- What is expected:
Make an exact copy of the records, dropping all pictures.

Data extracted from a collection:
= = = = =
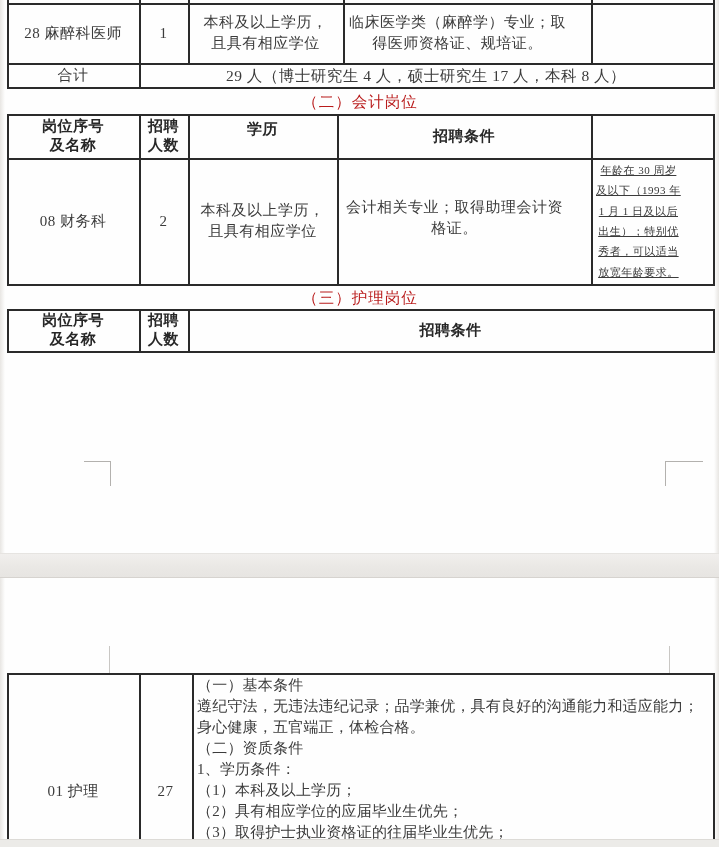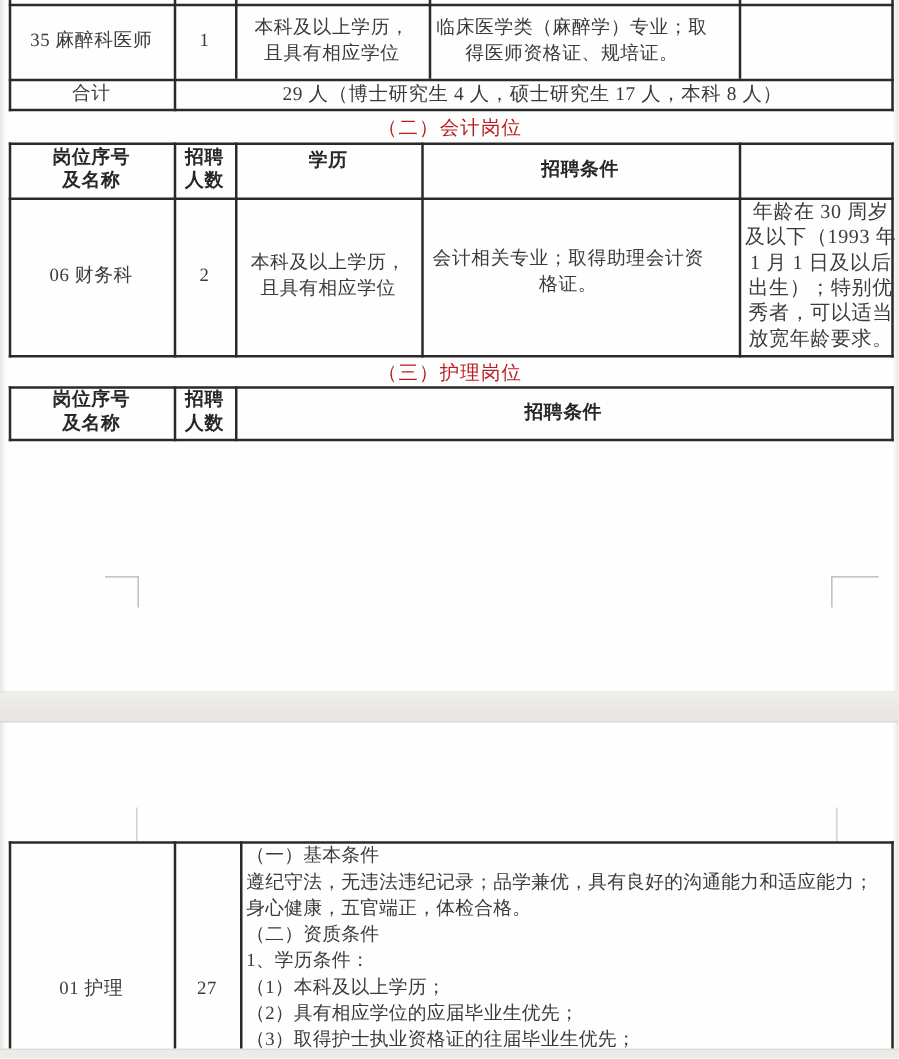--- a/index.html
+++ b/index.html
@@ -62,7 +62,7 @@
   <div class="vl" style="left:591px;top:0;height:63px;"></div>
   <div class="vl" style="left:713px;top:0;height:89px;"></div>
 
-  <div class="cell" style="left:7px;top:3px;width:132px;height:60px;">35 麻醉科医师</div>
+  <div class="cell" style="left:7px;top:3px;width:132px;height:60px;">28 麻醉科医师</div>
   <div class="cell" style="left:139px;top:3px;width:49px;height:60px;">1</div>
   <div class="cell" style="left:188px;top:3px;width:155px;height:60px;">本科及以上学历，
 且具有相应学位</div>

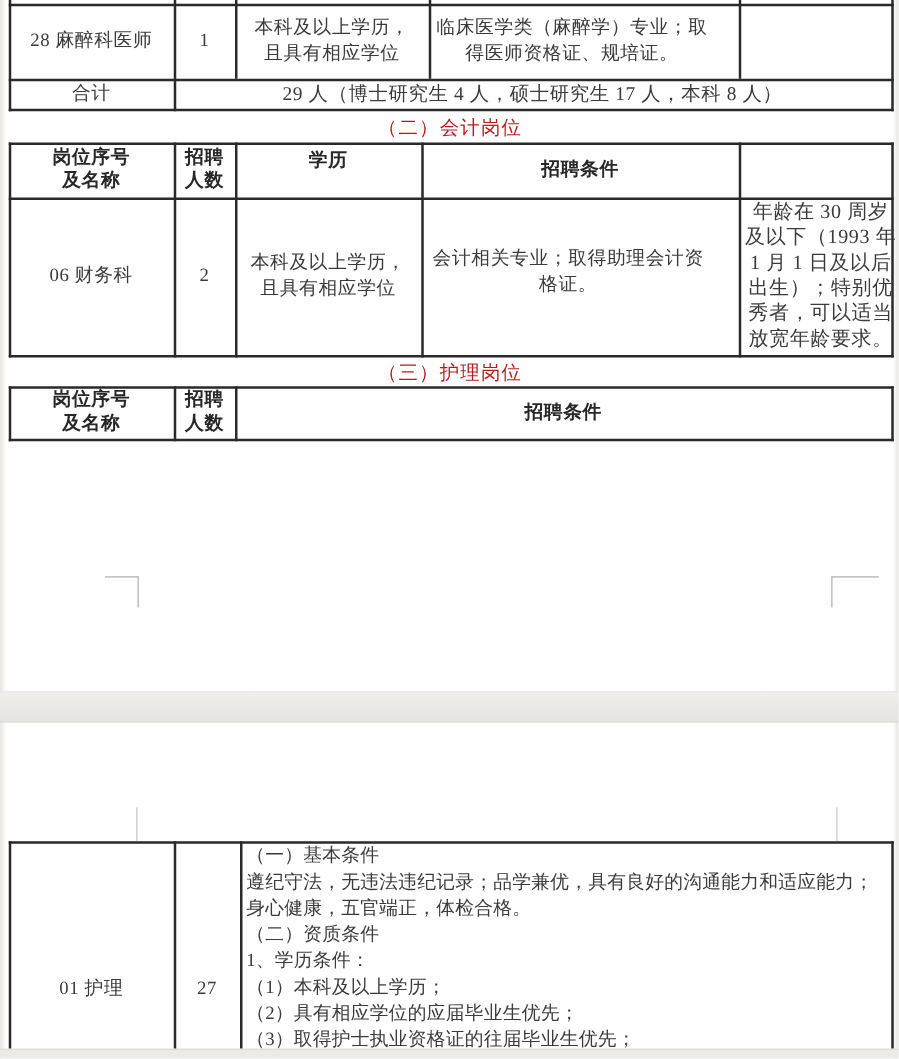--- a/index.html
+++ b/index.html
@@ -20,7 +20,7 @@
   .cell.left{justify-content:flex-start;text-align:center;}
   .bold{font-weight:700;color:#272727;}
   .hdr{line-height:19px;}
-  .small-lh{line-height:20.3px;font-size:16px;}
+  .small-lh{line-height:20.3px;font-size:11px;text-decoration:underline;}
   .section-title{
     position:absolute;text-align:center;letter-spacing:1px;color:#b91c1c;
   }

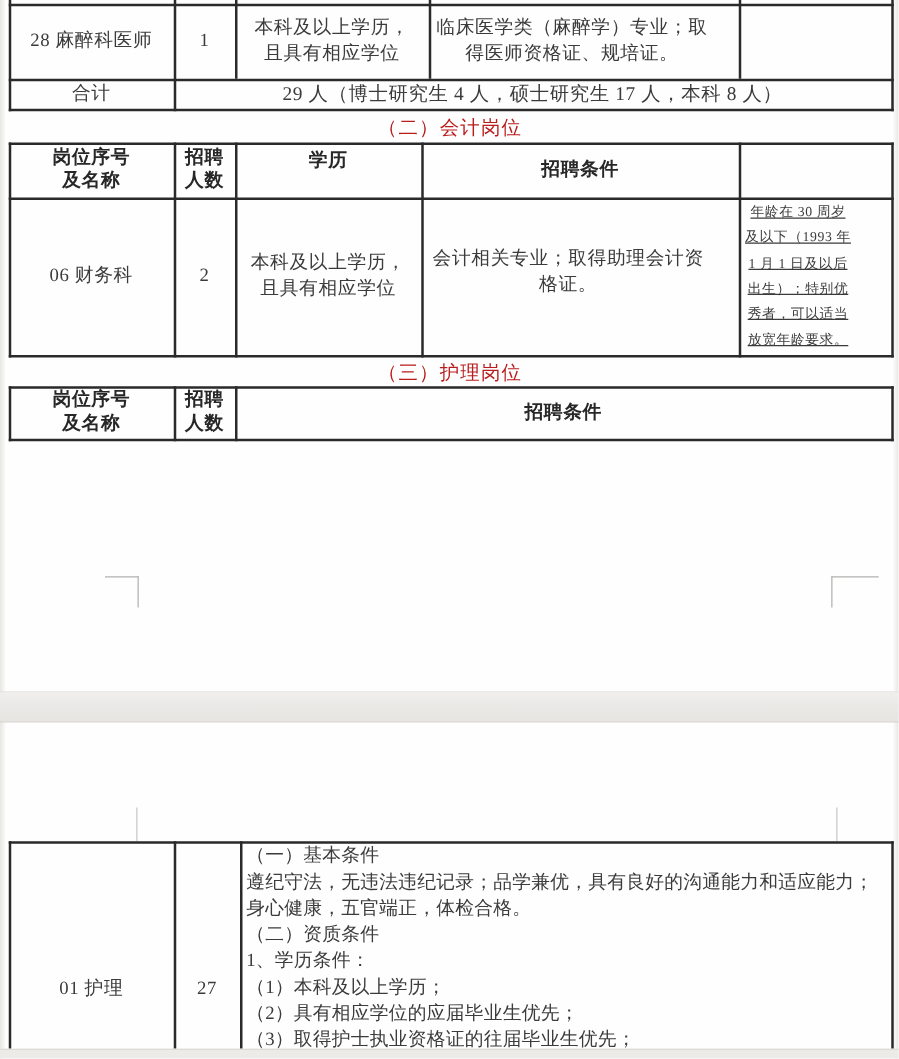--- a/index.html
+++ b/index.html
@@ -92,7 +92,7 @@
   <div class="cell bold hdr" style="left:188px;top:114px;width:149px;height:31px;">学历</div>
   <div class="cell bold hdr" style="left:337px;top:114px;width:254px;height:44px;">招聘条件</div>
 
-  <div class="cell" style="left:7px;top:158px;width:132px;height:126px;">06 财务科</div>
+  <div class="cell" style="left:7px;top:158px;width:132px;height:126px;">08 财务科</div>
   <div class="cell" style="left:139px;top:158px;width:49px;height:126px;">2</div>
   <div class="cell" style="left:188px;top:158px;width:149px;height:126px;">本科及以上学历，
 且具有相应学位</div>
= = = = =
- Result:
--- a/index.html
+++ b/index.html
@@ -62,7 +62,7 @@
   <div class="vl" style="left:591px;top:0;height:63px;"></div>
   <div class="vl" style="left:713px;top:0;height:89px;"></div>
 
-  <div class="cell" style="left:7px;top:3px;width:132px;height:60px;">35 麻醉科医师</div>
+  <div class="cell" style="left:7px;top:3px;width:132px;height:60px;">28 麻醉科医师</div>
   <div class="cell" style="left:139px;top:3px;width:49px;height:60px;">1</div>
   <div class="cell" style="left:188px;top:3px;width:155px;height:60px;">本科及以上学历，
 且具有相应学位</div>

--- a/index.html
+++ b/index.html
@@ -20,7 +20,7 @@
   .cell.left{justify-content:flex-start;text-align:center;}
   .bold{font-weight:700;color:#272727;}
   .hdr{line-height:19px;}
-  .small-lh{line-height:20.3px;font-size:16px;}
+  .small-lh{line-height:20.3px;font-size:11px;text-decoration:underline;}
   .section-title{
     position:absolute;text-align:center;letter-spacing:1px;color:#b91c1c;
   }

--- a/index.html
+++ b/index.html
@@ -92,7 +92,7 @@
   <div class="cell bold hdr" style="left:188px;top:114px;width:149px;height:31px;">学历</div>
   <div class="cell bold hdr" style="left:337px;top:114px;width:254px;height:44px;">招聘条件</div>
 
-  <div class="cell" style="left:7px;top:158px;width:132px;height:126px;">06 财务科</div>
+  <div class="cell" style="left:7px;top:158px;width:132px;height:126px;">08 财务科</div>
   <div class="cell" style="left:139px;top:158px;width:49px;height:126px;">2</div>
   <div class="cell" style="left:188px;top:158px;width:149px;height:126px;">本科及以上学历，
 且具有相应学位</div>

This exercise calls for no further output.